Excerpted data:

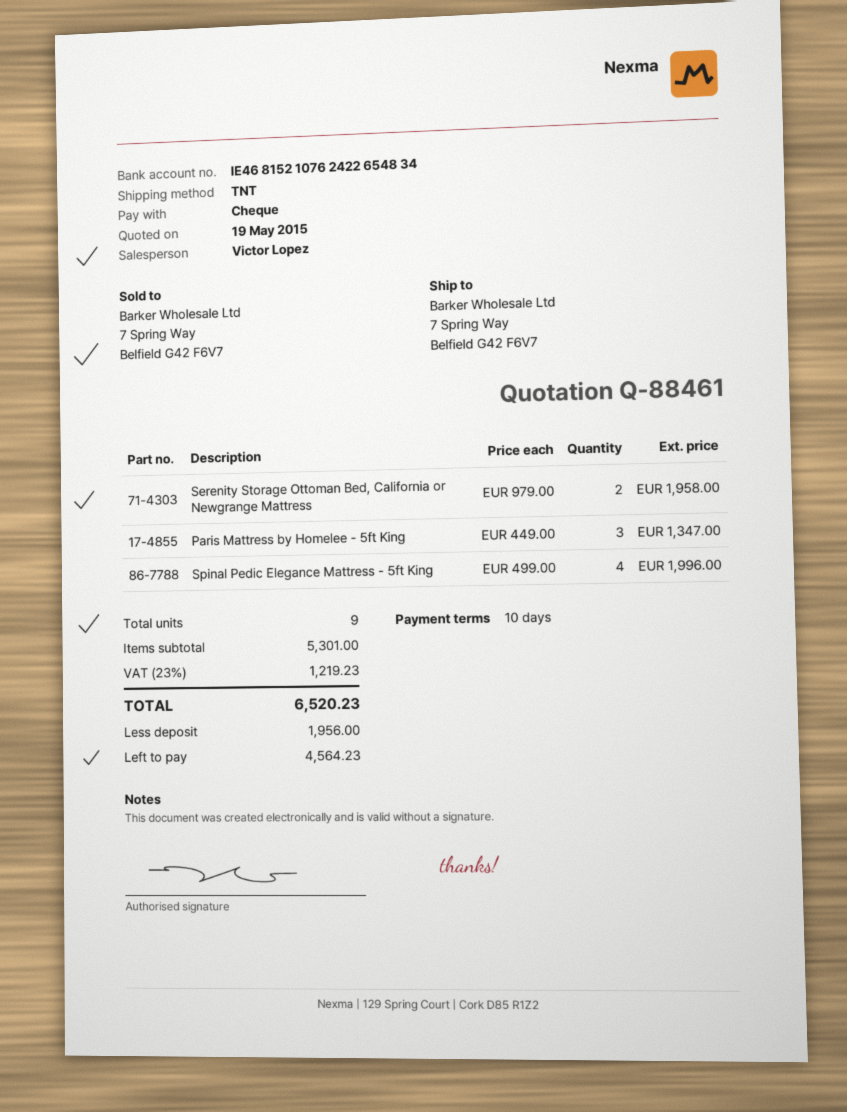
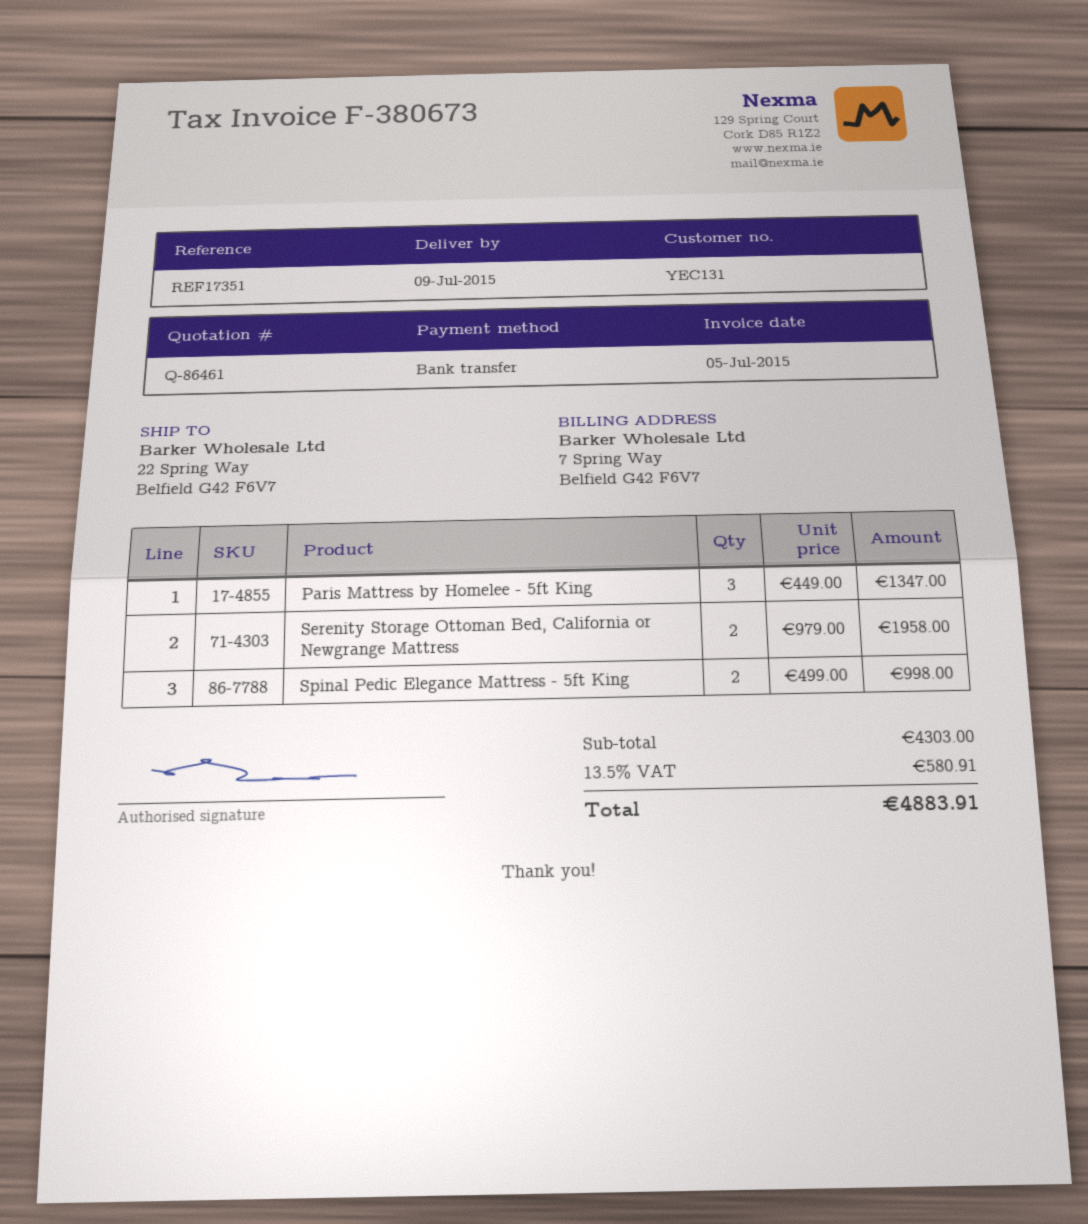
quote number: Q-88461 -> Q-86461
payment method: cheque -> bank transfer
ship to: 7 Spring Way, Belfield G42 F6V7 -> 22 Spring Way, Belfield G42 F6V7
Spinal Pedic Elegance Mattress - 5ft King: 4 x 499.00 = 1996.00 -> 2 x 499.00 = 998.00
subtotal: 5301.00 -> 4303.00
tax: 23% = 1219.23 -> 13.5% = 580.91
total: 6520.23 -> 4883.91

Required work: Exactly the lines from the one containing "ship to: 7 Spring" through the last line of the material above are to be returned, with nothing else.

Exercise solution:
ship to: 7 Spring Way, Belfield G42 F6V7 -> 22 Spring Way, Belfield G42 F6V7
Spinal Pedic Elegance Mattress - 5ft King: 4 x 499.00 = 1996.00 -> 2 x 499.00 = 998.00
subtotal: 5301.00 -> 4303.00
tax: 23% = 1219.23 -> 13.5% = 580.91
total: 6520.23 -> 4883.91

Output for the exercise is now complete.